* WORK INSTRUCTIONS
Using the material below, repeat exactly the lines from the one with "gap: 4px ->" through the one with "border: 4px solid", ends included, without any images.

____ DATASET EXTRACT

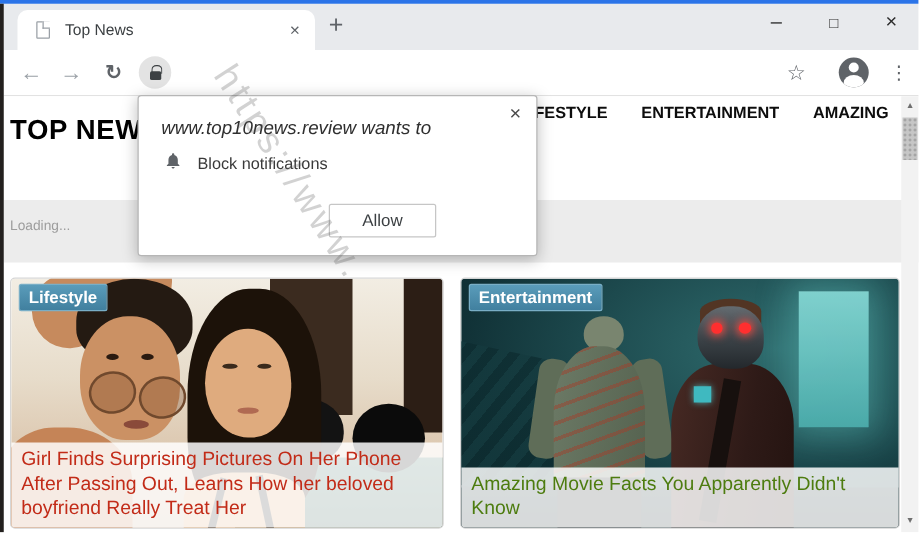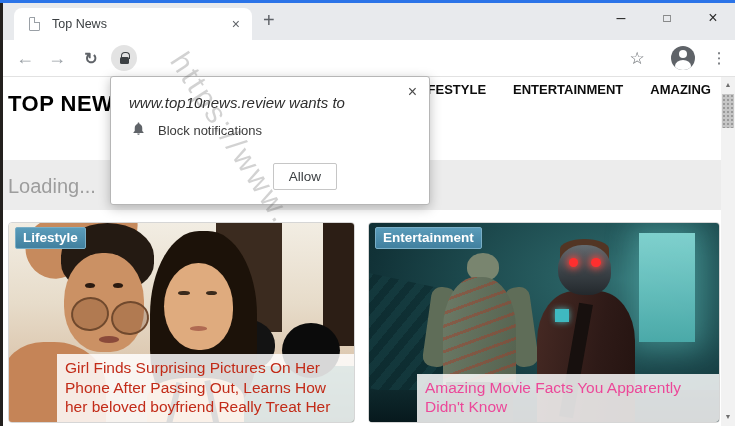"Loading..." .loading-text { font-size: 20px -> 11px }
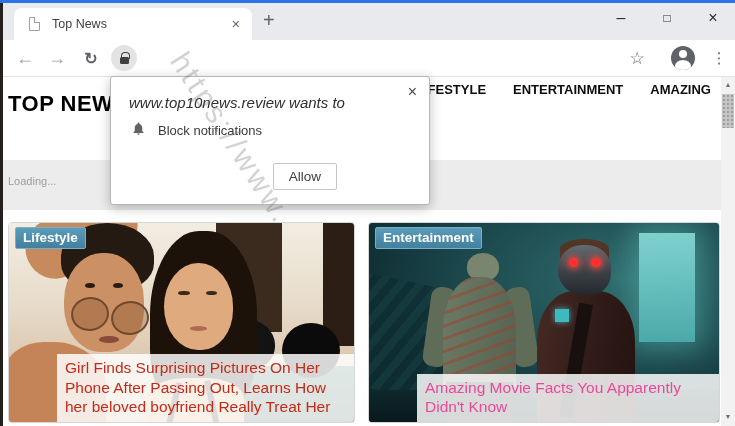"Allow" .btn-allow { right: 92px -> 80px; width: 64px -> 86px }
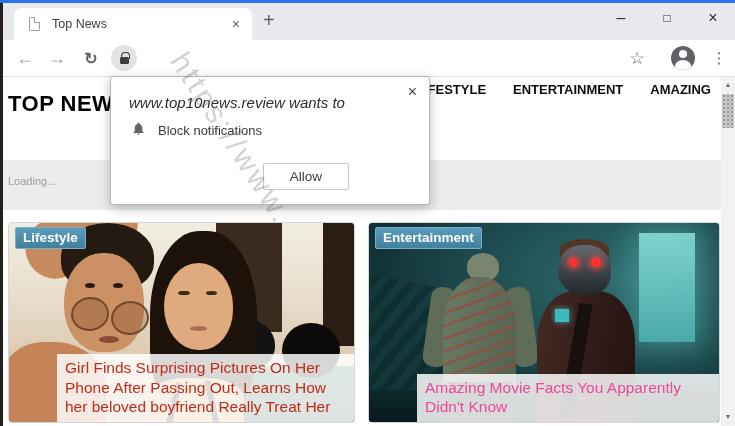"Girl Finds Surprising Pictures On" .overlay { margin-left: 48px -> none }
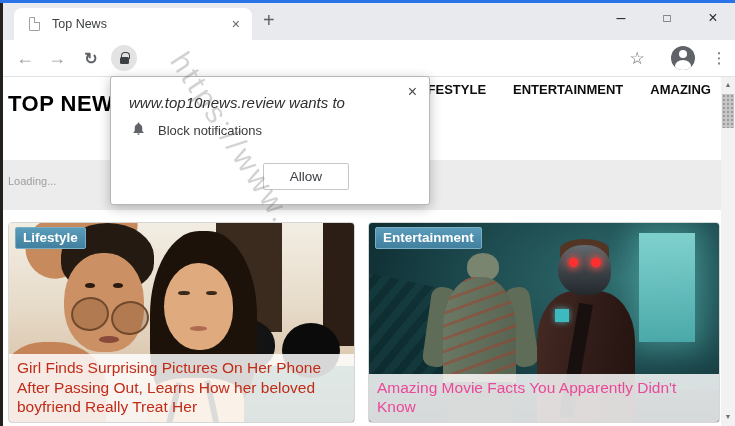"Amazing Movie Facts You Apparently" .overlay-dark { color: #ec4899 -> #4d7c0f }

________
____ DATASET EXTRACT

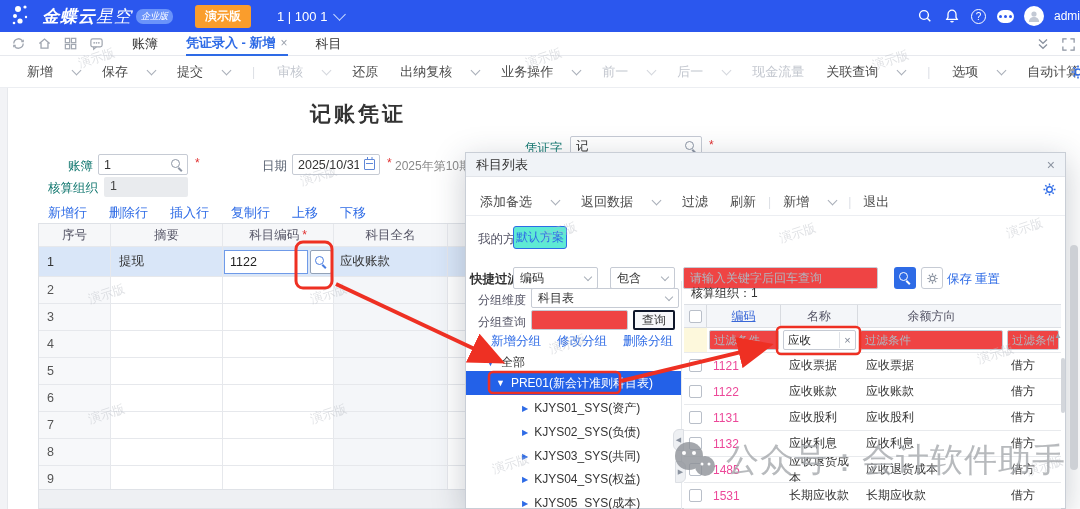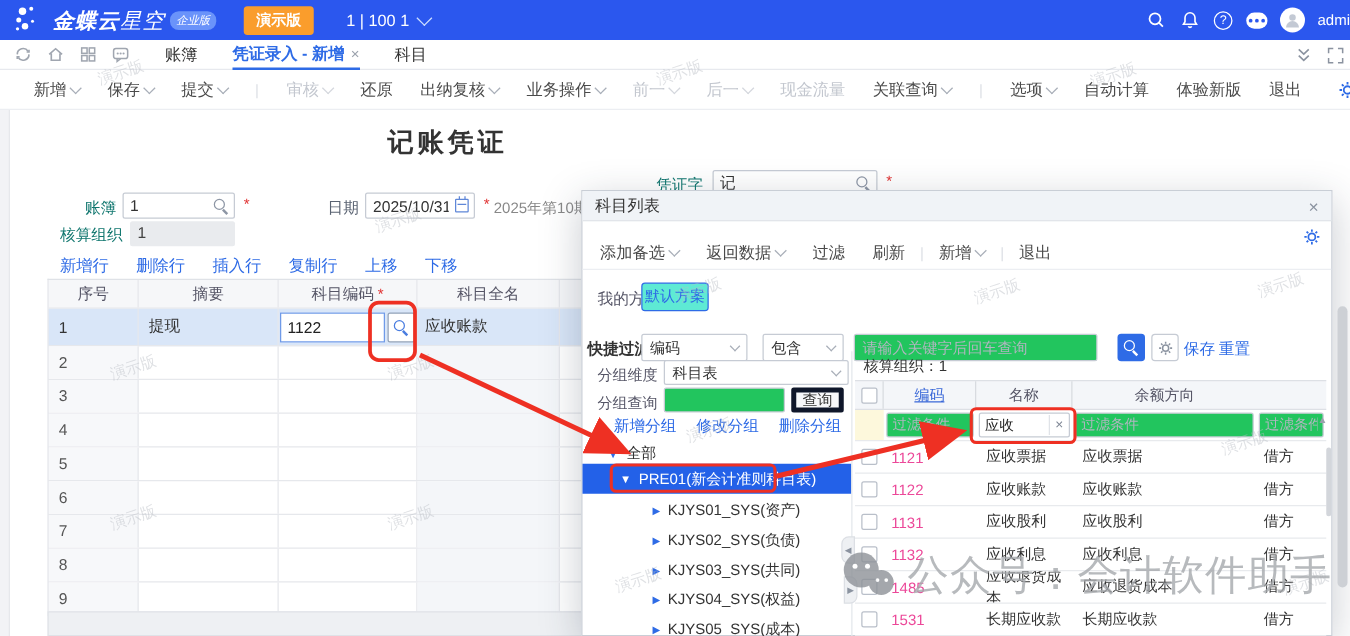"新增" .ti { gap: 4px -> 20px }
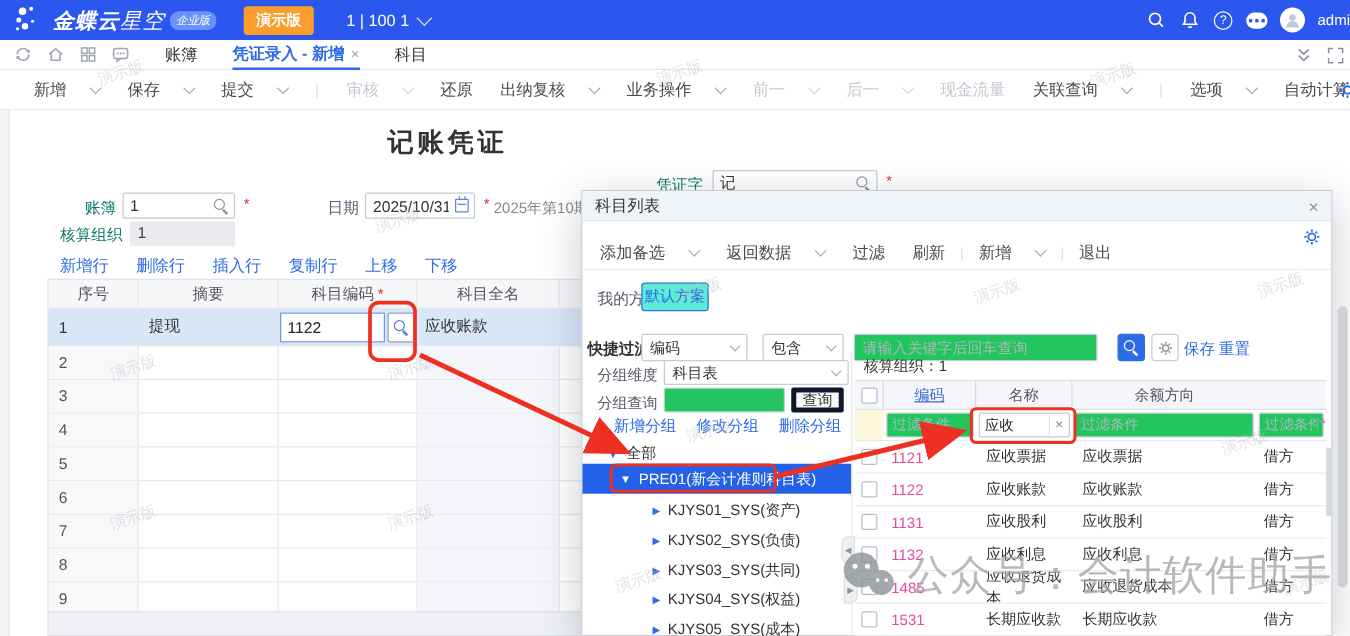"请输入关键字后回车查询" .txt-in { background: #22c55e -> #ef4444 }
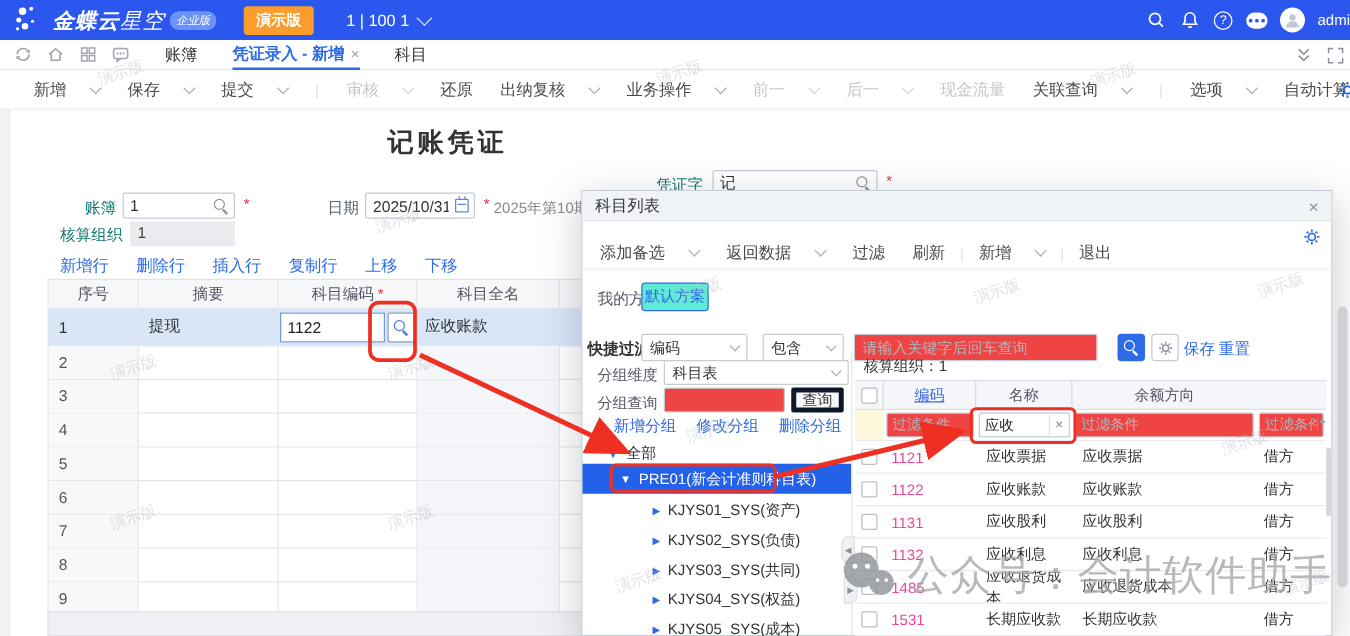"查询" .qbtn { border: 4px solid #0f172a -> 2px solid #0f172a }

________

* RESULT FOR THIS EXERCISE
"新增" .ti { gap: 4px -> 20px }
"请输入关键字后回车查询" .txt-in { background: #22c55e -> #ef4444 }
"查询" .qbtn { border: 4px solid #0f172a -> 2px solid #0f172a }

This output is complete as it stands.